## INFORMATION GIVEN
------
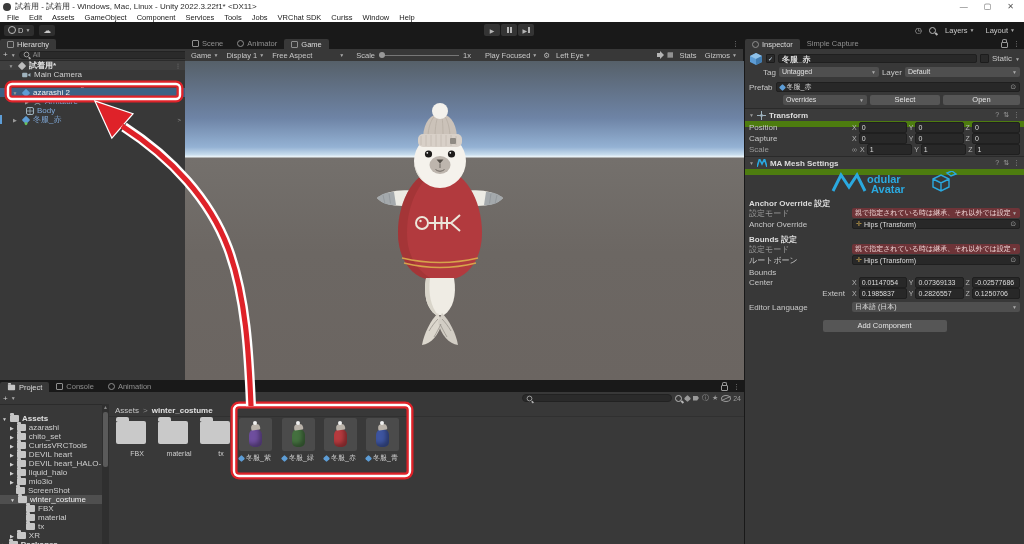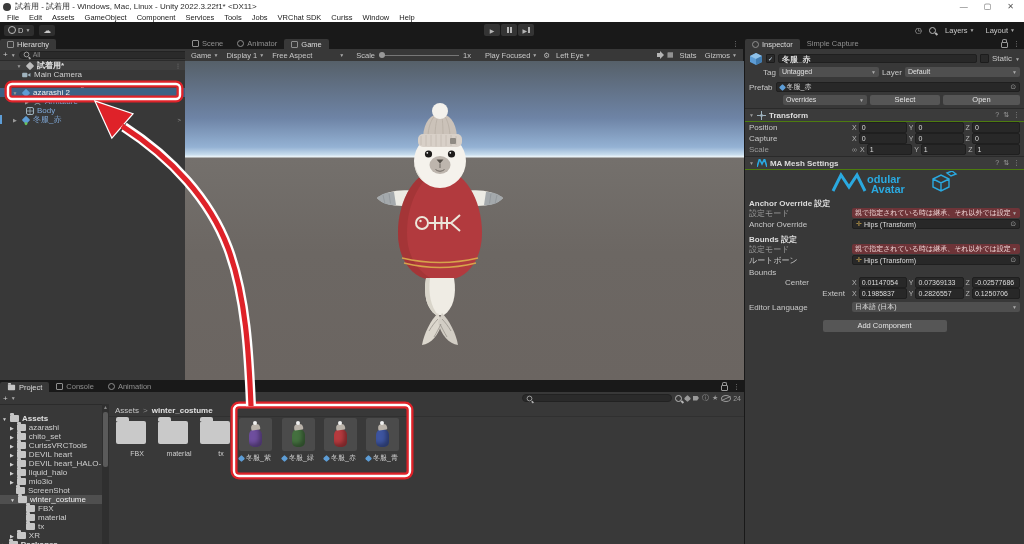--- a/index.html
+++ b/index.html
@@ -216,7 +216,7 @@
       <span class="ticon"></span>
     </div>
 
-    <div class="trow scene-row-bg" style="left:0;top:23px;width:185px;padding-left:16px;box-sizing:border-box;">
+    <div class="trow scene-row-bg" style="left:0;top:23px;width:185px;padding-left:8px;box-sizing:border-box;">
       <span class="arr">▼</span>
       <span class="icon9">
           <span class="cube-b" style="background:#bdbdbd;"></span>

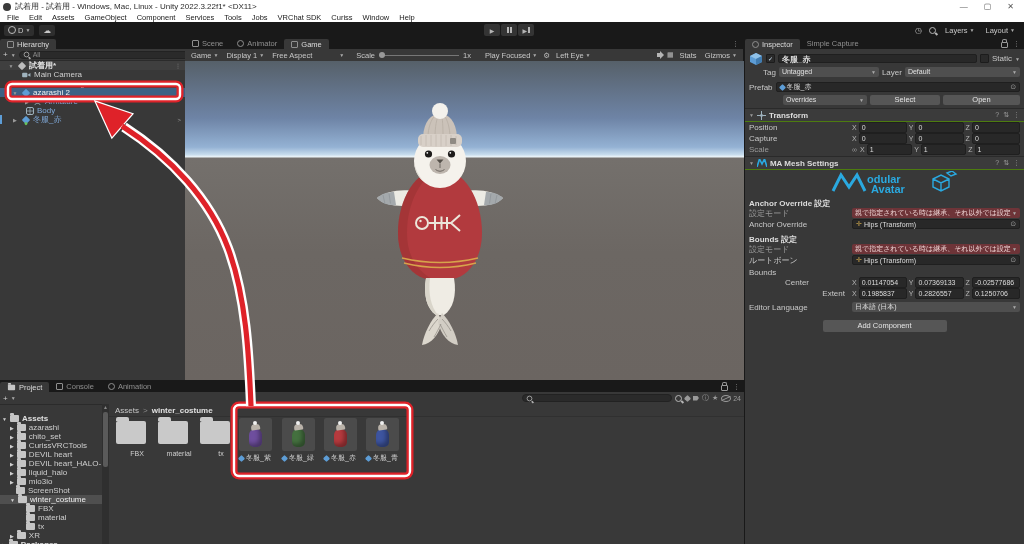--- a/index.html
+++ b/index.html
@@ -88,7 +88,7 @@
         text-align:center;}
   .comp-header{position:absolute;left:0;right:0;height:12px;display:flex;align-items:center;gap:3px;
                font-size:8px;font-weight:bold;color:#dcdcdc;border-top:1px solid #2a2a2a;
-               border-bottom:1px solid #4d7c0f;padding:0 4px;background:#3b3b3b;}
+               border-bottom:6px solid #4d7c0f;padding:0 4px;background:#3b3b3b;}
   .hicons{margin-left:auto;display:flex;gap:4px;color:#9a9a9a;font-weight:normal;font-size:7px;}
   .lblcol{width:100px;flex:0 0 auto;}
   .vec{display:flex;flex:1;gap:2px;align-items:center;}

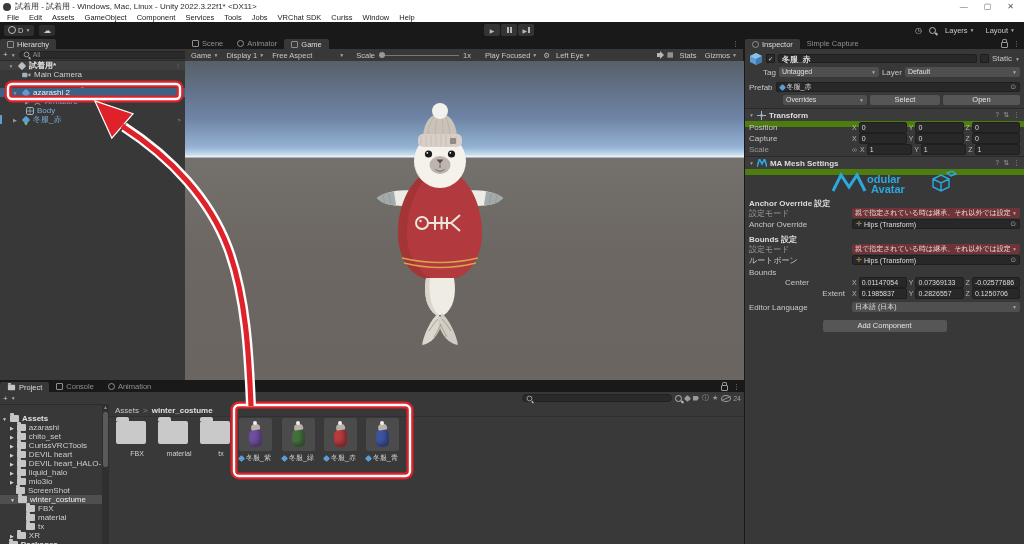--- a/index.html
+++ b/index.html
@@ -550,7 +550,7 @@
       <span>Bounds</span>
     </div>
     <div class="irow" style="top:239px;">
-      <span class="lblcol" style="text-align:center;padding-right:4px;box-sizing:border-box;">Center</span>
+      <span class="lblcol" style="text-align:left;padding-right:4px;box-sizing:border-box;">Center</span>
       <span class="vec">
         <span class="axl">X</span>
           <span class="vfield">0.01147054</span>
------
## EXERCISE OBJECTIVE
Look through the entries above and find each line where the word "weight" occurs; copy those lines.

## FINISHED TASK
                font-size:8px;font-weight:bold;color:#dcdcdc;border-top:1px solid #2a2a2a;
   .hicons{margin-left:auto;display:flex;gap:4px;color:#9a9a9a;font-weight:normal;font-size:7px;}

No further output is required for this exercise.